When I saw the photo below, of a young woman circa 1870 looking at herself in the mirror, it made me think of a passage in Joan Jacob Brumberg's book The Body Project: An Intimate History Of American Girls. Brumberg read girls' diaries from the nineteenth century and discovered that young women's concerns used to be very different from what they are today. She observed:
"Nineteenth-century girls often noted in their diaries when they acquired an exciting personal embellishment, such as a hair ribbon or new dress, but these were not linked to self-worth or personhood in quite the way they are today... character was considered more important than beauty... And character was built on attention to self-control, service to others, and belief in God -- not on attention to one's own, highly individualistic body project."

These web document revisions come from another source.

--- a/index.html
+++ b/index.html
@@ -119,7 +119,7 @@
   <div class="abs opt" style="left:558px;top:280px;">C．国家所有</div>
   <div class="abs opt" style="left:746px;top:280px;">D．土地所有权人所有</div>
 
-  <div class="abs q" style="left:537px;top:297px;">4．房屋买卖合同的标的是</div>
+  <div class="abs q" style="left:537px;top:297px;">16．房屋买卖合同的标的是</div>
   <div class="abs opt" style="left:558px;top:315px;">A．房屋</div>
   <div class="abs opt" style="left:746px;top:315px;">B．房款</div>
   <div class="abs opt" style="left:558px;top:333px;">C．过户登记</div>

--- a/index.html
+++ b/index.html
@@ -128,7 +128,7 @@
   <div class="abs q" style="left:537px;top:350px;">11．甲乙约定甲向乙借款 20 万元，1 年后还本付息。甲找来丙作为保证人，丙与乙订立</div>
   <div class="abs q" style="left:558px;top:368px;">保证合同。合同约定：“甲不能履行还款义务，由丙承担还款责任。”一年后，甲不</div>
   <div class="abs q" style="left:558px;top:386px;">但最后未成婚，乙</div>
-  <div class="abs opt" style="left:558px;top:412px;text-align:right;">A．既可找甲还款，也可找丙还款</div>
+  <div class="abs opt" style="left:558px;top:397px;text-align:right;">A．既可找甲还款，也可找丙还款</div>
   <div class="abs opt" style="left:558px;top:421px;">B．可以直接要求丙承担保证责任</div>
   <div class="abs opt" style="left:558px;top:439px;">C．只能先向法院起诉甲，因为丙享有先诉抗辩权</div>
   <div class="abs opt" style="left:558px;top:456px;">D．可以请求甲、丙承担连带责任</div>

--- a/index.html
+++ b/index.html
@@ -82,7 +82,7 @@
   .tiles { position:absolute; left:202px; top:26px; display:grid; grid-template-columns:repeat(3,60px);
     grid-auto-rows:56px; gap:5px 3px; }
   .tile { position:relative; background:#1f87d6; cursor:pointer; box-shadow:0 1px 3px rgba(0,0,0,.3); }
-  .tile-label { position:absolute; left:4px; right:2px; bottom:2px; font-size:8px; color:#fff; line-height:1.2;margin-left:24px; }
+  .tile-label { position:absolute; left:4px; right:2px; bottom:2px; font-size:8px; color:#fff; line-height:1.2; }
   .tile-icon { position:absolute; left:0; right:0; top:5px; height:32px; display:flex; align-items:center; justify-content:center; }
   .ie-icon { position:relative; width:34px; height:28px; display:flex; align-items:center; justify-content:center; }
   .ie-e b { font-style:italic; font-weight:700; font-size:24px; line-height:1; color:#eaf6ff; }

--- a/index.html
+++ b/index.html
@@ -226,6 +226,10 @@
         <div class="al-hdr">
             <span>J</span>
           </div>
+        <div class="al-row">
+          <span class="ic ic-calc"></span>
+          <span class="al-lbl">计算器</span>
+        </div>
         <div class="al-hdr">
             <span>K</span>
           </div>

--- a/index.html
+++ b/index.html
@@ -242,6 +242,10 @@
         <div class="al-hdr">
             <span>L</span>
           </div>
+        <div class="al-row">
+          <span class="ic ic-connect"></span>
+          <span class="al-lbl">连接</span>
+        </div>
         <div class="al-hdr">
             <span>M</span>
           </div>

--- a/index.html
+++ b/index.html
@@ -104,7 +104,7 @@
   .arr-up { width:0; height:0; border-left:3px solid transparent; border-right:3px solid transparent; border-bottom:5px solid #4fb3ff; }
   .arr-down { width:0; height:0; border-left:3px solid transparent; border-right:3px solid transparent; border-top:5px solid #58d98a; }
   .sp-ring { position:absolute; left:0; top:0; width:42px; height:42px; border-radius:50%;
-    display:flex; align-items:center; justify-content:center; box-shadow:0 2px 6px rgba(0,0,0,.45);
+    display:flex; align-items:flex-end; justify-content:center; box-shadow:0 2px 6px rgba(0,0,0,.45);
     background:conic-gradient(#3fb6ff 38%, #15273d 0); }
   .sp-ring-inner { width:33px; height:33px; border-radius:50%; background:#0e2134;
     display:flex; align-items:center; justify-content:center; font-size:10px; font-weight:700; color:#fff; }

I'm not saying that the woman pictured below had no concerns about her body or appearance. I'm certainly not saying she was better off than modern women -- to review quickly: she couldn't vote, have a bank account, own property or control how many children she had, and she probably wasn't an equal partner in her relationship and never earned any income of her own.
But, based on Brumberg's analysis, I started imagining the inner workings of this young woman's mind and realized there is a huge chunk of many contemporary women's inner dialogue that probably wasn't part of hers. Just my guess, but here are 14 things I think this woman probably isn't thinking as she looks into the mirror in or around 1870:
- She isn't thinking that she needs to lose weight.